Yes, smbclient 3.2.5 on the Debian Lenny smbd server can GET from WinXP and
Win2K at wire speed, however, PUT ops are half wire speed, 6MB/s.  I haven't
attempted to troubleshoot this half speed issue yet.

> But WinXP -> smbd gets 2/3 of the wire speed.

Correct.  Win2K and WinXP both achieve 2/3 wire speed to/from smbd.

> And WinXP+WinXP (two streams) -> smbd maxes the wire.

Correct, but mostly tested from a Win2K machine, not XP.  Just to be clear, this
is two streams from one Windows host.  Two concurrent file copy ops from two
shares on the smbd server, and this maxes the wire every time.

> If this is the case, it's the 64k per read/write
> limit plus only one outstanding packet per stream
> issue with the WinXP redirector that's the issue.

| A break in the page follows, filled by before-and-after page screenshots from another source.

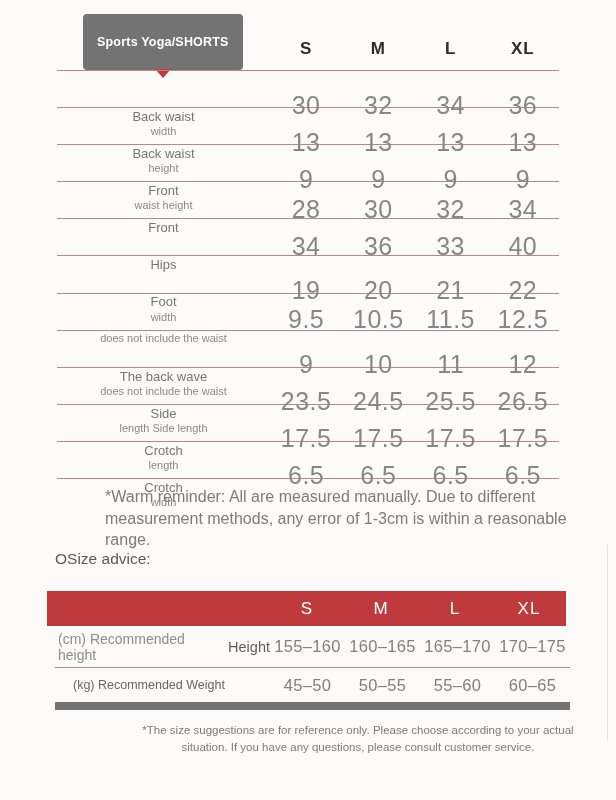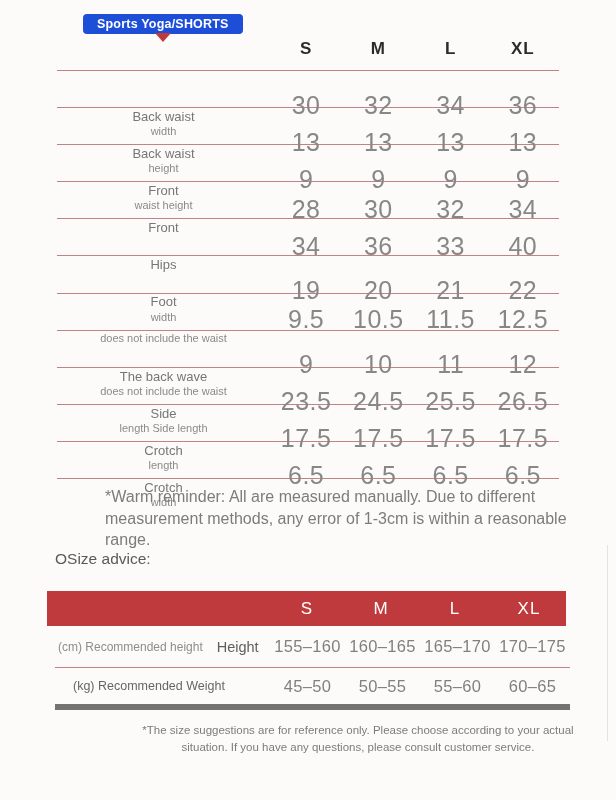--- a/index.html
+++ b/index.html
@@ -15,8 +15,8 @@
   
   .badge {
     position:absolute; left:83px; top:14px;
-    background:#1d4ed8; color:#fff;
-    padding:3px 14px; border-radius:4px;
+    background:#737373; color:#fff;
+    padding:21px 14px; border-radius:4px;
     font-size:12.5px; font-weight:bold; letter-spacing:0.2px;
   }
   .badge::after {

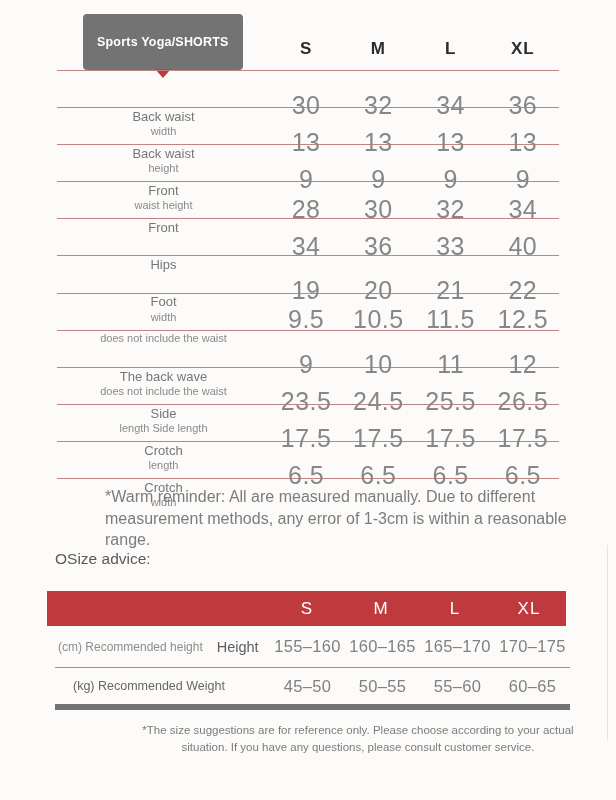--- a/index.html
+++ b/index.html
@@ -77,7 +77,7 @@
   }
   .advice-row:last-child { border-bottom:6px solid #737373; }
   .advice-label { display:flex; align-items:center; }
-  .advice-label .prefix { font-size:12px; color:#8d8d8d; margin-left:3px;text-align:center; }
+  .advice-label .prefix { font-size:14px; color:#8d8d8d; margin-left:3px; }
   .advice-label .main { font-size:14.5px; color:#5f5f5f; margin-left:14px; }
   .advice-label .main.only { font-size:12.5px; color:#666; margin-left:18px; }
   .advice-val { text-align:center; font-size:16.5px; color:#808080; letter-spacing:0.3px; }

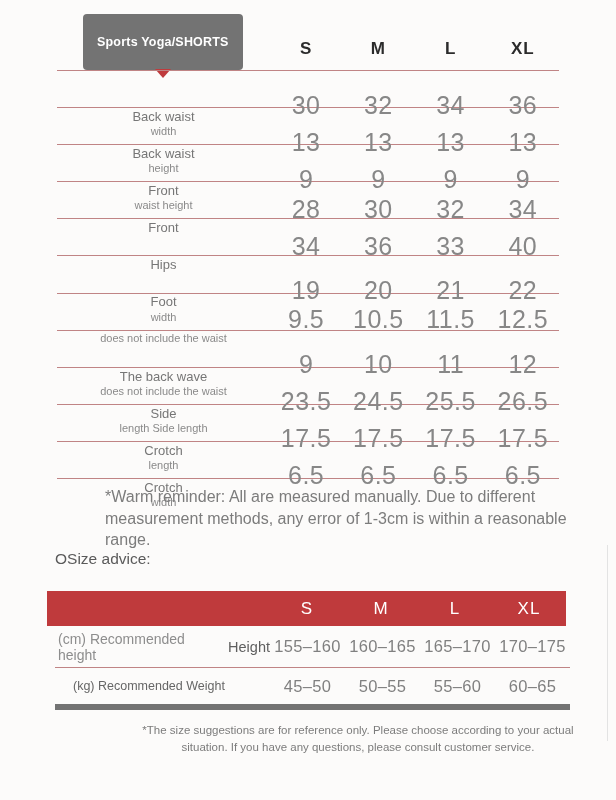--- a/index.html
+++ b/index.html
@@ -75,7 +75,7 @@
     height:42px; align-items:center;
     border-bottom:1px solid #c08485;
   }
-  .advice-row:last-child { border-bottom:6px solid #737373; }
+  .advice-row:last-child { border-bottom:8px solid #737373; }
   .advice-label { display:flex; align-items:center; }
   .advice-label .prefix { font-size:14px; color:#8d8d8d; margin-left:3px; }
   .advice-label .main { font-size:14.5px; color:#5f5f5f; margin-left:14px; }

Hmm.  If this is the case, why do the Win hosts nearly max the wire talking smb
to one another, at ~10.5MB/s, and max the wire serving files to smbclient on the
Linux server host?

> smbclient sends up to maxmux outstanding packets
> on read/write and keeps the pipeline full. That's
> why it can max the wire.

Well, smbclient 3.2.5 maxes the wire GETing from the Windows hots' shares, but
only hits 1/2 wire speed on PUT ops to the Windows shares.  SLED 10 smbclient
only reaches 2/3 wire speed <-> smbd on the Debian Samba server, although I
didn't test SLED 10 smbclient against the Windows hosts.

> The WinXP redirector is just not very good I'm
> afraid.

That may be true.  But I'd be remiss if I didn't point out that XP is one of two
machines I have which can actually serve single stream smb at wire speed.  The
other, sadly, is Win2K.  Both can serve smb to smbclient running on the Debian
smbd server at wire speed, and just a shade under wire speed to one another.

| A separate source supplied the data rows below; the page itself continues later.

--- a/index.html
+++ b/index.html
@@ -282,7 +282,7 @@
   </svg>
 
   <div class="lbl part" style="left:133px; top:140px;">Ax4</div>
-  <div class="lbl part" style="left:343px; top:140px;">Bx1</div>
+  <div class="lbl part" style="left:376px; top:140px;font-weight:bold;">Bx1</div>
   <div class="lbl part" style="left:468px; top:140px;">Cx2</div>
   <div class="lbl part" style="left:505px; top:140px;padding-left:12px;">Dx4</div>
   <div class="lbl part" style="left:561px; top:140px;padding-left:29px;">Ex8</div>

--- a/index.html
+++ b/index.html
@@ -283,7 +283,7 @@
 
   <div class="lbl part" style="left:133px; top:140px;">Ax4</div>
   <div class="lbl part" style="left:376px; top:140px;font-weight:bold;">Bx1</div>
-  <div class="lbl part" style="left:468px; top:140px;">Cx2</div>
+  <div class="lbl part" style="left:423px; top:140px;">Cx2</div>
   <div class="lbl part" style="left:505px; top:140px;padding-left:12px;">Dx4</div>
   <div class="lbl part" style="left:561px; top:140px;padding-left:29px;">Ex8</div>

The only piece of smb software I have in my normal environment that hasn't
demonstrated single stream wire speed capability is, sadly, smbd.

Thanks for taking interest Jeremy.  Hopefully you can point me in the right
direction so I can figure this out.  It's probably something simple or stupid,
but hidden or obscure.  I'm running a custom kernel, so I guess it's possible I
screwed something up in my kernel config.  I've got netfilter in the kernel but
no current iptables rules configured.  I just don't know where to look next.